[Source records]
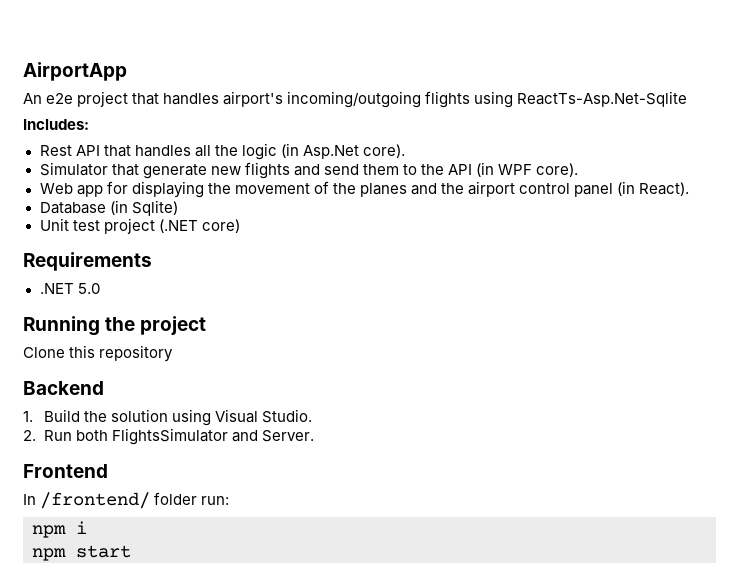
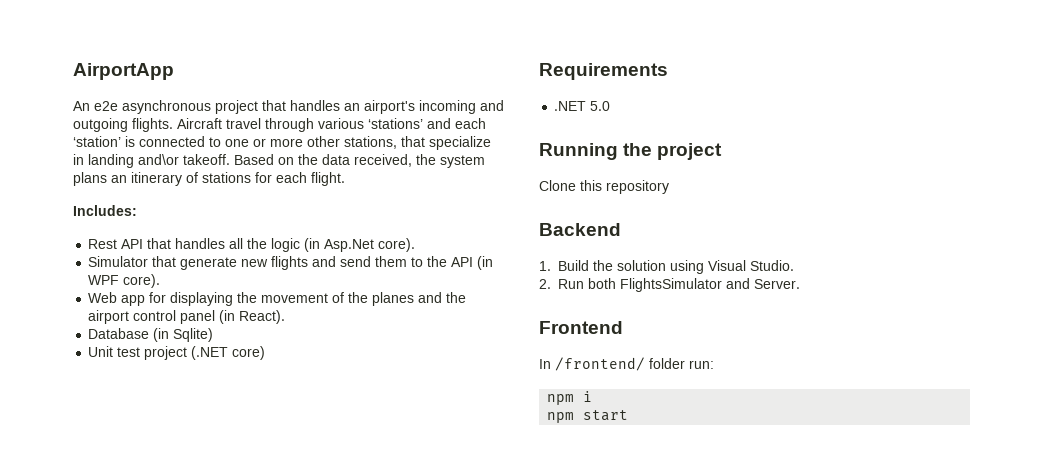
- An e2e project that handles airport's incoming/outgoing flights using ReactTs-Asp.Net-Sqlite
+ An e2e asynchronous project that handles an airport's incoming and outgoing flights. Aircraft travel through various ‘stations’ and each ‘station’ is connected to one or more other stations, that specialize in landing and\or takeoff. Based on the data received, the system plans an itinerary of stations for each flight.

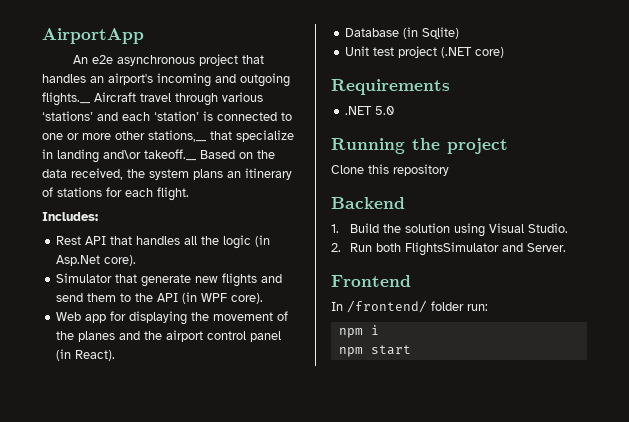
- An e2e asynchronous project that handles an airport's incoming and outgoing flights. Aircraft travel through various ‘stations’ and each ‘station’ is connected to one or more other stations, that specialize in landing and\or takeoff. Based on the data received, the system plans an itinerary of stations for each flight.
+ An e2e asynchronous project that handles an airport's incoming and outgoing flights.__ Aircraft travel through various ‘stations’ and each ‘station’ is connected to one or more other stations,__ that specialize in landing and\or takeoff.__ Based on the data received, the system plans an itinerary of stations for each flight.

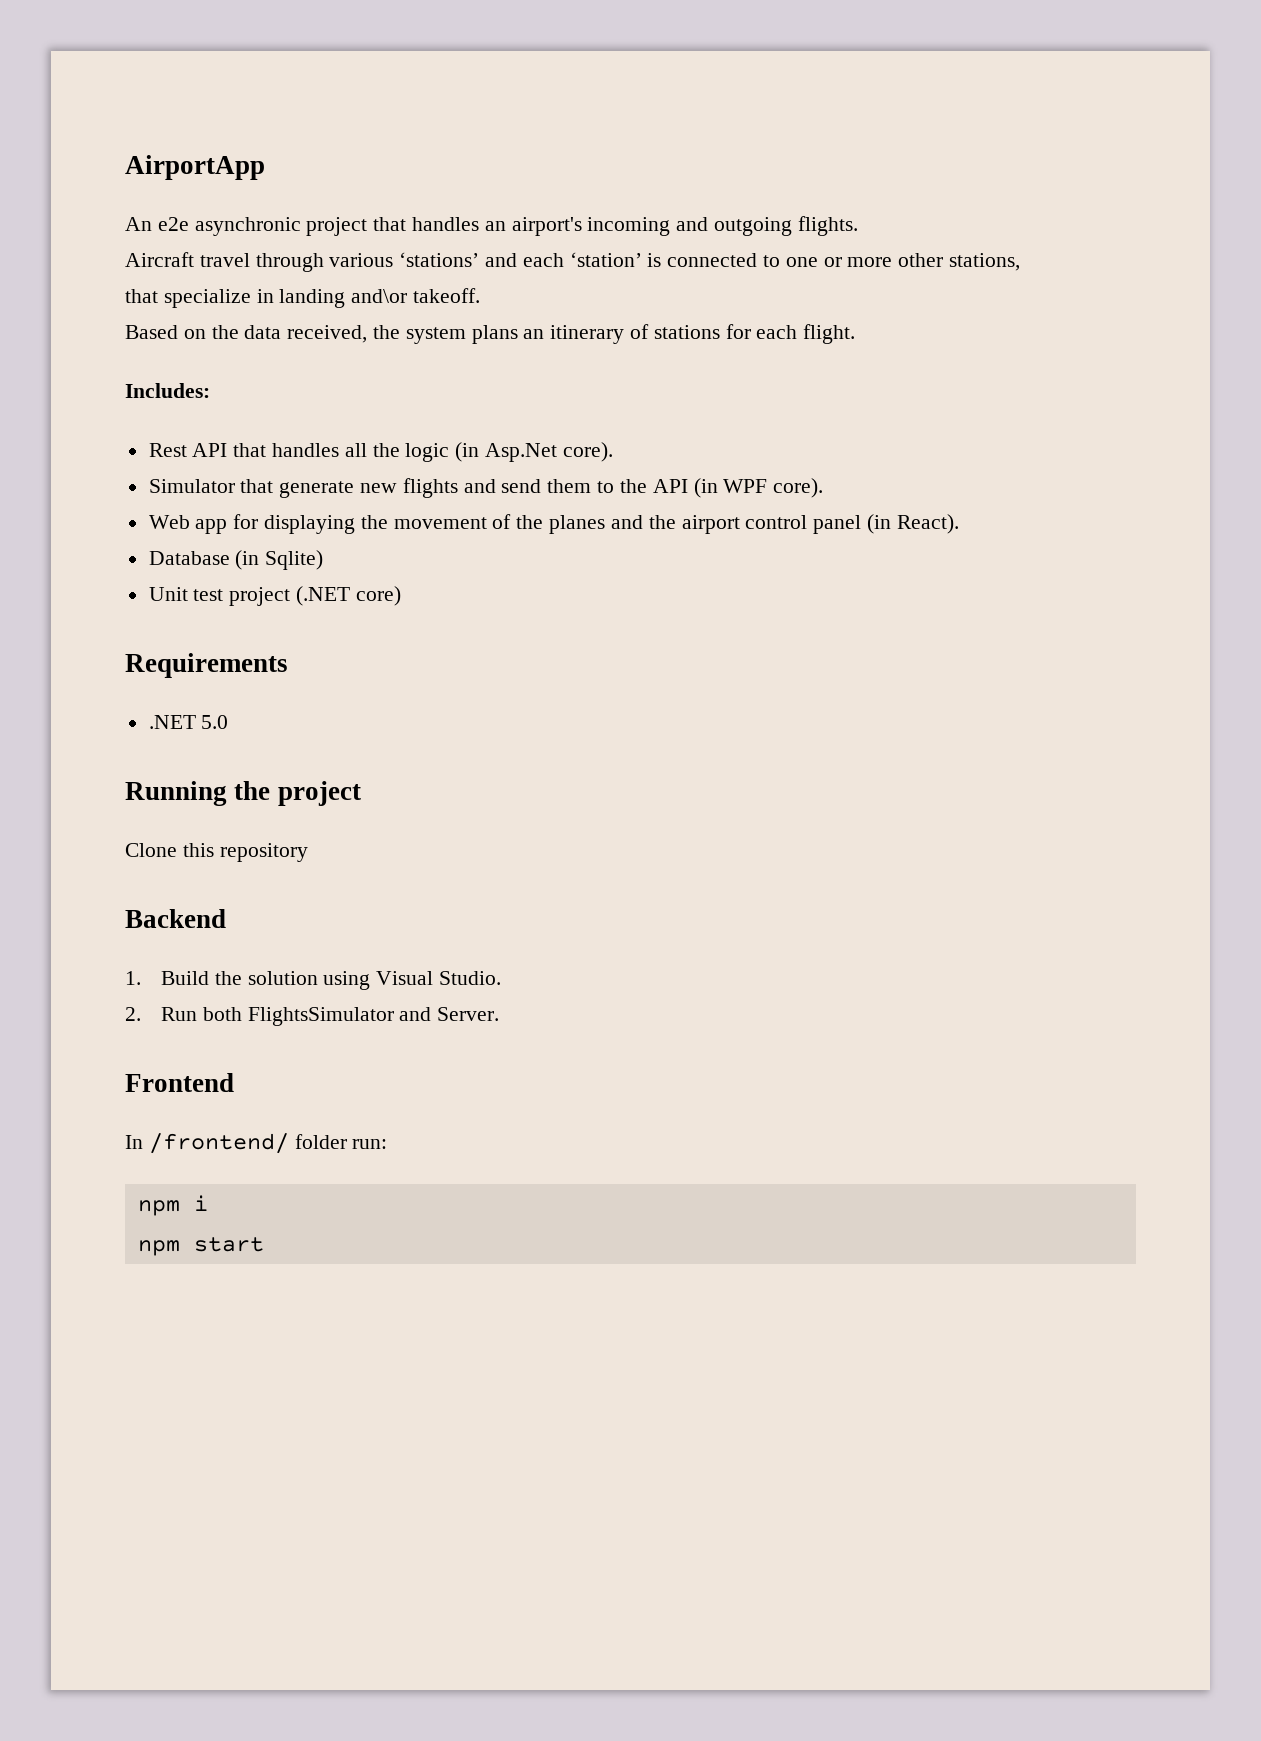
- An e2e asynchronous project that handles an airport's incoming and outgoing flights.__ Aircraft travel through various ‘stations’ and each ‘station’ is connected to one or more other stations,__ that specialize in landing and\or takeoff.__ Based on the data received, the system plans an itinerary of stations for each flight.
+ An e2e asynchronic project that handles an airport's incoming and outgoing flights.
+ Aircraft travel through various ‘stations’ and each ‘station’ is connected to one or more other stations,
+ that specialize in landing and\or takeoff.
+ Based on the data received, the system plans an itinerary of stations for each flight.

What to do: Taking the lines above one at a time, give the number of them that contain the string "flights". Add nothing else.

Answer box: 6